Vasculitis is called primary when the cause cannot be identified. It is called secondary when something else causes it to occur. Potential triggers of this inflammation include infections, trauma, some drugs, and autoimmune disorders (diseases that cause your immune system to abnormally react against normal cells and tissues in your body). The inflamed lining (walls) of blood vessels may restrict or completely block blood flow, or it may cause formation of blood clots. In rare cases an inflamed vessel wall may balloon, forming an aneurysm with thin walls at risk of tearing.

With vasculitis, you may experience general symptoms, such as fever, weight loss, tiredness, pain, and rash. You may have other symptoms depending on the part of the body that is affected and the severity of vasculitis. If you are diagnosed with vasculitis, medicine can help improve your symptoms and help you avoid flares and complications. With treatment, vasculitis can go into remission, which is a period of time when the disease is not active.

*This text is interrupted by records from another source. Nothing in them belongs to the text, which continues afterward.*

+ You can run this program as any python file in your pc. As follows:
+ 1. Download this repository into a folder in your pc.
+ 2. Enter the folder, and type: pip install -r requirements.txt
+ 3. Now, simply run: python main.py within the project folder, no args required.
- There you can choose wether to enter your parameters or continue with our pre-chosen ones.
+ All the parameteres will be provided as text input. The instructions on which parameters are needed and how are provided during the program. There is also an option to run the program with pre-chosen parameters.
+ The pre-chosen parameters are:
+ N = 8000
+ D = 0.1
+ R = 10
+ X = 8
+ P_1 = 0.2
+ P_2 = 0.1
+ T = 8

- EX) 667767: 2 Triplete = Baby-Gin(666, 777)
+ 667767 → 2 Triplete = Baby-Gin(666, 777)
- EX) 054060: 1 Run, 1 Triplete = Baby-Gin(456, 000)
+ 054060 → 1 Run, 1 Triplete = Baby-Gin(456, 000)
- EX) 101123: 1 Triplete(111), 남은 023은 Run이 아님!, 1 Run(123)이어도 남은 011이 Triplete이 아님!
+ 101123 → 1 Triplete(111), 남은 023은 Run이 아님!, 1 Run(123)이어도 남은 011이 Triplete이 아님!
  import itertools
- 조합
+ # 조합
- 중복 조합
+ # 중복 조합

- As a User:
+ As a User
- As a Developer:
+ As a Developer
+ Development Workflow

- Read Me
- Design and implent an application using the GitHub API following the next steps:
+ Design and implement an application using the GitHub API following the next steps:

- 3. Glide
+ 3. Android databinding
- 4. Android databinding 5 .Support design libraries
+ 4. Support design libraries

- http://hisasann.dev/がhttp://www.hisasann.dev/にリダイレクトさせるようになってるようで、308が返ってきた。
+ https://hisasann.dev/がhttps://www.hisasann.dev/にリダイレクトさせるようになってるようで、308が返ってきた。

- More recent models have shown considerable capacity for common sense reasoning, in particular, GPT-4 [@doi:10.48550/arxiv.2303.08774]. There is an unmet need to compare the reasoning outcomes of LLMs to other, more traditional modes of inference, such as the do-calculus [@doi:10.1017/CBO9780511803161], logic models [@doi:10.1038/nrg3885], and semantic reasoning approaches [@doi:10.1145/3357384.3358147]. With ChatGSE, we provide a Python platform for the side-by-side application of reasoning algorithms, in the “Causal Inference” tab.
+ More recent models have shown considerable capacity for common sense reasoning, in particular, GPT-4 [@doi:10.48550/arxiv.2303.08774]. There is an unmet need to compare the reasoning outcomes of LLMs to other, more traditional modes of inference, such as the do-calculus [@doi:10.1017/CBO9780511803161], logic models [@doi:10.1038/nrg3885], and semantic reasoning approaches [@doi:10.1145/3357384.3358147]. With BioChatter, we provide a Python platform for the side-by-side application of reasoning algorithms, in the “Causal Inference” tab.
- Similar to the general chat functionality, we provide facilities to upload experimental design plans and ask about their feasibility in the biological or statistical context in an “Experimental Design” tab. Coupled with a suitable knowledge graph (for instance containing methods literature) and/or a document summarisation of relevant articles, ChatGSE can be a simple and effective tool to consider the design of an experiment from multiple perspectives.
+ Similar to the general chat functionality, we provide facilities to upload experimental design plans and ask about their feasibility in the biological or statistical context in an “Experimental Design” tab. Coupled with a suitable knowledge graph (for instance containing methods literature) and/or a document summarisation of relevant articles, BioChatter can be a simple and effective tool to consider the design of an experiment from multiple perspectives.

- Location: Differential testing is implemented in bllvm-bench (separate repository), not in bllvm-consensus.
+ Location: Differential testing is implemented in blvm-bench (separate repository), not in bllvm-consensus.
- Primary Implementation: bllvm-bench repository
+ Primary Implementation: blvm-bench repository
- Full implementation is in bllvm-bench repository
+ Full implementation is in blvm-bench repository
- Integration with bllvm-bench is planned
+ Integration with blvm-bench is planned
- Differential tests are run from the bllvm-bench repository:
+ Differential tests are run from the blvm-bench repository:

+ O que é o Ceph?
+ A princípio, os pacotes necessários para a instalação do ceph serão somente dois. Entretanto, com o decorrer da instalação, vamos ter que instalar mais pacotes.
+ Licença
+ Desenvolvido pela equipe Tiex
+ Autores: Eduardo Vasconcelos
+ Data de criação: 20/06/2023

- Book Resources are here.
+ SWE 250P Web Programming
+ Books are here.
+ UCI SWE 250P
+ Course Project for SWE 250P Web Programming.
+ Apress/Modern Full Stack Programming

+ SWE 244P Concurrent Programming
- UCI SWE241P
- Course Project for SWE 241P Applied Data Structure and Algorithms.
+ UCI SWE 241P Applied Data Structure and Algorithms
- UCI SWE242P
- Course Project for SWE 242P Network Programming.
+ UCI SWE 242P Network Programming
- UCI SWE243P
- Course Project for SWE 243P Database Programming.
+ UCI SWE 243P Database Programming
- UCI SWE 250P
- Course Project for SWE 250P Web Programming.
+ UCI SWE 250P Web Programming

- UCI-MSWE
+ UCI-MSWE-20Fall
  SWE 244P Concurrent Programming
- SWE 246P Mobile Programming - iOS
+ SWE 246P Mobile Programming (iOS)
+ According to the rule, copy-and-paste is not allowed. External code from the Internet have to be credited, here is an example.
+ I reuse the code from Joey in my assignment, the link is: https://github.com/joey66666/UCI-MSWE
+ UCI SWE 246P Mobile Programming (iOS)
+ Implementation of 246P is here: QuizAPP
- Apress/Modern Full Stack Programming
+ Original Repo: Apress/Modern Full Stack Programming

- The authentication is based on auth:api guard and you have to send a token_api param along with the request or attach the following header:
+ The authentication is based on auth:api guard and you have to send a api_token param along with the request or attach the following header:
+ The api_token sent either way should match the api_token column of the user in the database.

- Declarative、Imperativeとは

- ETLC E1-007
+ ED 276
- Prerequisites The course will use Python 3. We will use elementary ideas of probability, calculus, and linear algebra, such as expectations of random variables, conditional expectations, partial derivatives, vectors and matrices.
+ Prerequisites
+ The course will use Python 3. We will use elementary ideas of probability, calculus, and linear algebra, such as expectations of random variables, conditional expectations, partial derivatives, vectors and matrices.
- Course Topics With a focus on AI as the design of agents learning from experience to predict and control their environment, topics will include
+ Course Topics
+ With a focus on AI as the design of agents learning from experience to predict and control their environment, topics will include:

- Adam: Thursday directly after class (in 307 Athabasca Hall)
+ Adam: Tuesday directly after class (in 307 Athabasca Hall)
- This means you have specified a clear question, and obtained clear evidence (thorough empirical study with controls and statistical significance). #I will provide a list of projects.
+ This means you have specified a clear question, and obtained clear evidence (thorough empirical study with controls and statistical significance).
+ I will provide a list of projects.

There are many types of vasculitis. Each type affects different parts of the body and can lead to different symptoms. Some of the more common types are listed below.

  • Anti-glomerular basement membrane disease affects blood vessels in the lungs and kidneys.
  • Behçet’s disease may affect many areas of the body, including the mouth, eyes, skin and genitals.
  • Buerger’s disease, also known as thromboangiitis obliterans, usually affects blood flow to the arms and legs.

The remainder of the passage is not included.